Asynchronous_Simulation - beyond-all-reason/springrts_engine_wiki_mirror GitHub Wiki

Asynchronous Simulation

Asynchronous simulation (ASIM) allows the game physics simulation to run alongside the 3D graphics rendering on a dual core CPU or better. This gives higher performance, and allows the engine to maintain a high rendering frame rate (FPS) at all times even in big battles.

Spring disables ASIM by default, unless a game has been specifically designed to support it. The reason is that ASIM gives rise to Lua related side effects that can be a bit hard to understand, especially for a game designer who has little experience with threaded programming.

Steps required to support ASIM

  • 1. Choose a Lua Threading Model > 2 below 2. Rewrite the Lua code to conform with the rules imposed by that threading model 3. Learn about the side effects of the model chosen and tweak your code to work around it

Lua Threading Models

These modes can be set for a game using luaThreadingModel in Modrules.lua. The engine can override with the setting MultiThreadLua. A higher mode generally means that the game will perform better, with less side effects, but also requires more work. A game that specifies luaThreadingModel > 2 will be considered ASIM compatible, and will have ASIM enabled by default.
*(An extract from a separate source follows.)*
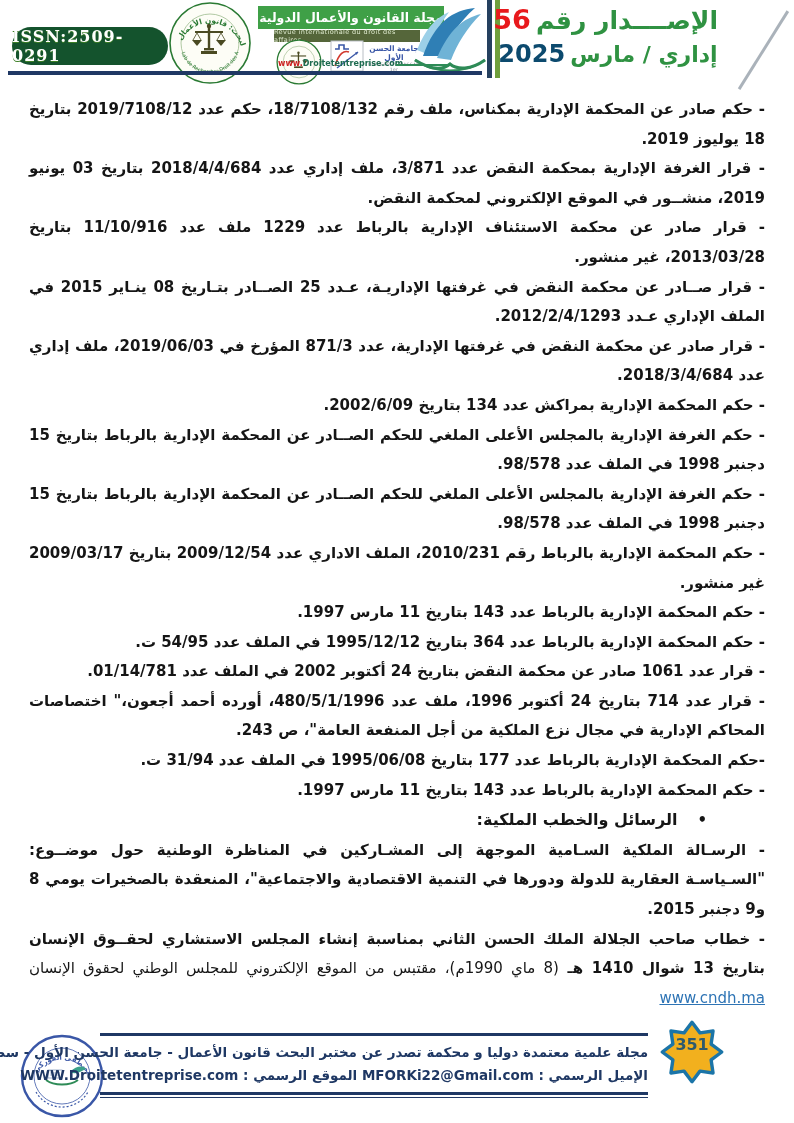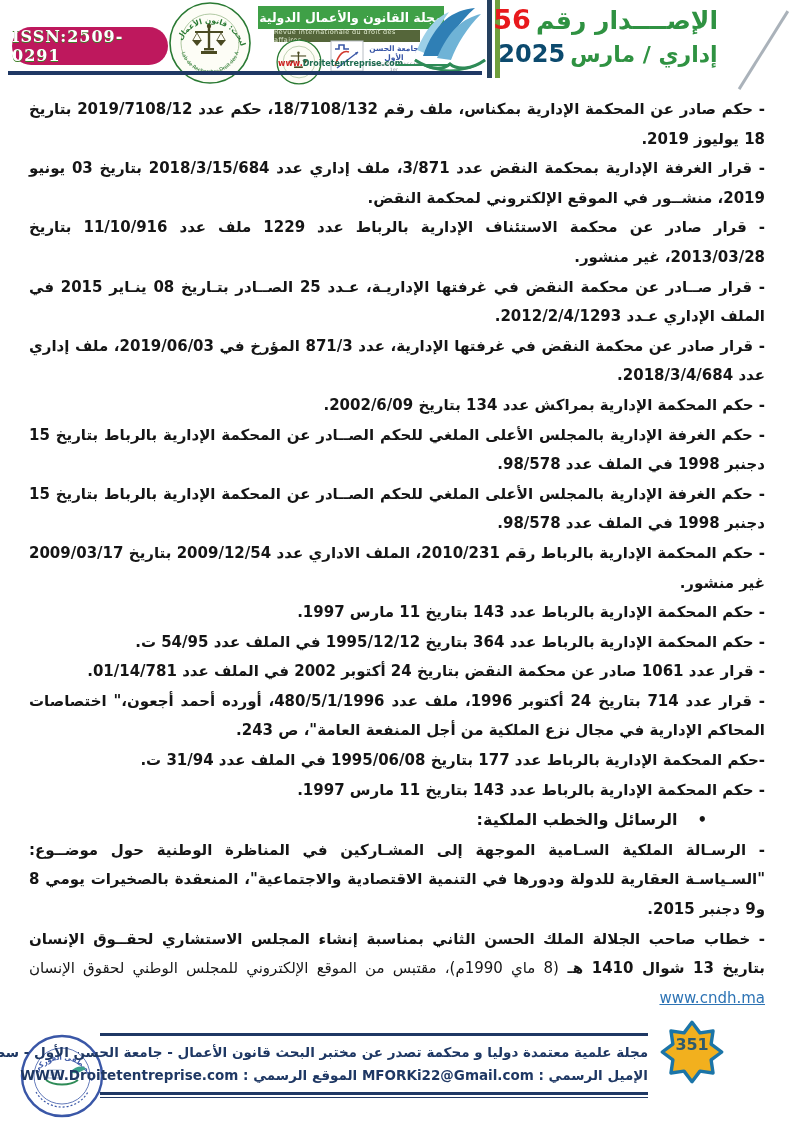"ISSN:2509-0291" .issn-pill { background: #be185d -> #14532d }
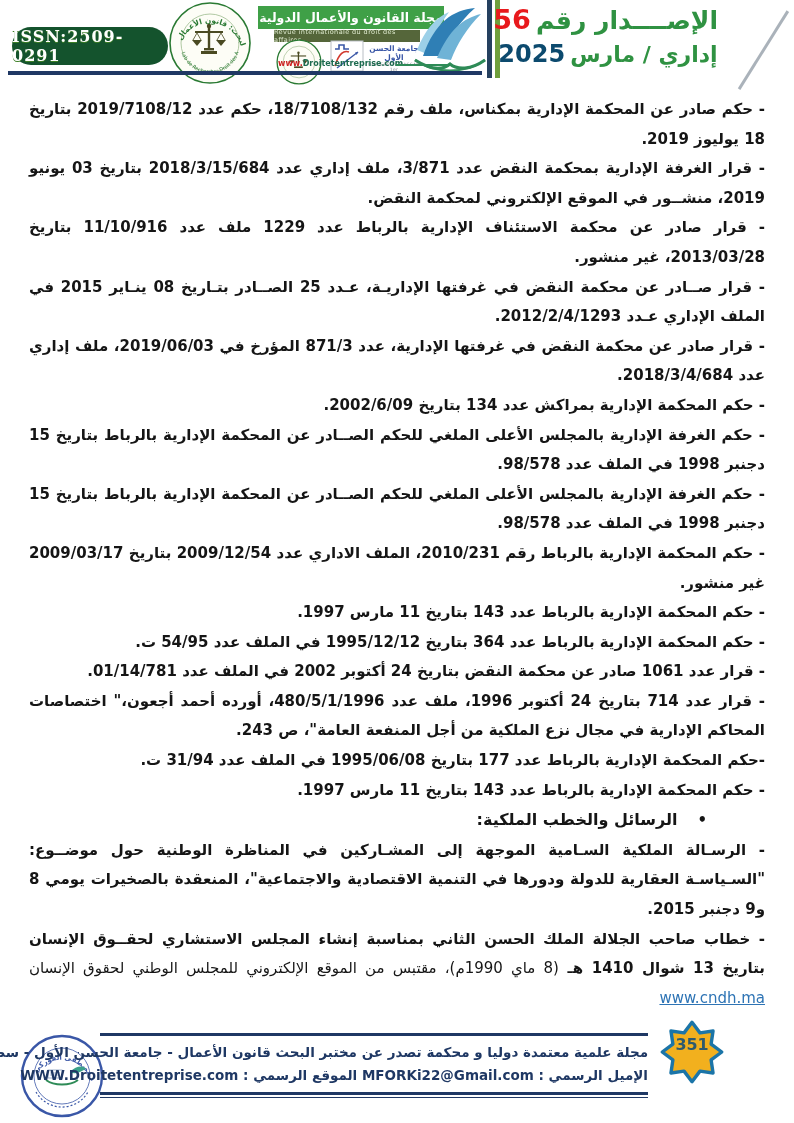"- قرار الغرفة الإدارية بمحكمة" p { text: 2018/3/15/684 -> 2018/4/4/684 }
  • 0. No MT, single threaded

    For reference only, this mode should never be used in practice
    
  • 1. Single state

    This mode has a single Lua environment for everything. It will
    cause a significant slowdown because simulation and rendering
    threads block each other trying to access the shared Lua
    environment. Especially problematic is Lua rendering; being
    inherently time consuming (looping through large amounts of
    units etc.) it will force the simulation thread to wait. This
    gives rise to the classic phenomenon of having incredibly high
    FPS but still lagging behind (high ping) since simulation cannot
    keep up with the normal pace.
    
  • 2. Single state, batching of unsynced events (default mode)
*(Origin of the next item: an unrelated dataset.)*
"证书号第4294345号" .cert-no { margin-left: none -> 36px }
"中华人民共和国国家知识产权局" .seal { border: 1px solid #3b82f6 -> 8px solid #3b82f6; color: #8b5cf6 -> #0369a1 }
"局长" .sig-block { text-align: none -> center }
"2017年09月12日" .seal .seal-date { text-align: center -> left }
    This mode is considerably better than mode(1) since it has a
    separate Lua environment for LuaUI.
    All simulation events sent to LuaUI are also batched/delayed to
    reduce the need for the threads to block each other. For
    instance, if simulation triggers UnitMoved(), the event will not
    reach LuaUI right away, but is put in a batch and handled as
    soon as possible by the rendering thread. The batching system is
    managed, i.e. if the unit that triggered UnitMoved is about to
    be deleted (and thus invalidated) the batch is forcefully run
    before deletion occurs. Because the forced batch run is
    performed by the simulation thread, locking is required and this
    can degrade simulation performance for the same reasons as in
    mode(1).
    The other means of unsynced communication, SendToUnsynced and
    Script.LuaUI.XXX() are also batched and managed to make sure any
    object ID or such sent are still valid once the message arrives.
    Note: Script.LuaUI.XXX() does because of the batching NOT have a
    return value.
    This mode unfortunately suffers the same problems as mode(1) for
    rendering gadgets, since simulation events must be sent to the
    gadgets directly (without batching) in order not to desync the
    game.
    With this mode, it is illegal to invoke LuaUI from another Lua
    environment (LuaGaia or LuaRules). This can happen depending on
    what call-ins the game and any user-enabled widgets implement.
    If such an attempt to invoke LuaUI is detected, it will be
    skipped to prevent a deadlock, and a warning will also be
    printed in the console. Unfortunately there is no other solution
    than to stop using the call-in that throws the error, or to use
    a higher threading model.
    
  • 3. Dual states for synced, batching of unsynced events, synced/unsynced communication

    **via EXPORT table and SendToUnsynced**
    Same as mode(2), but the gadgets have separate Lua environments
    depending on whether the simulation or rendering thread is
    invoking it. This alleviates the negative performance impact for
    rendering gadgets, but makes it impossible to directly share
    synced gadget data to the unsynced part via _G --\> SYNCED. To
    work around this limitation, this mode introduces _G.EXPORT
    that is automatically copied to SYNCED.EXPORT. Only small
    amounts of data should be stored in the EXPORT table, because
    the copying is performed very frequently. Cyclical and/or very
    deeply nested tables are not allowed. Larger data can be stored
    temporarily, e.g.
    _G.EXPORT.myhugetable = huge_table
    SendToUnsynced("huge_table_available")
    _G.EXPORT.myhugetable = nil
    
  • 4. Dual states for synced, batching of unsynced events, synced/unsynced communication

    **via SendToUnsynced only**
    Same as mode(3) but with the EXPORT table disabled to increase
    the performance further. You don't need EXPORT, SendToUnsynced
    alone is sufficient.
    
  • 5. Dual states for all, all synced/unsynced communication (widgets included)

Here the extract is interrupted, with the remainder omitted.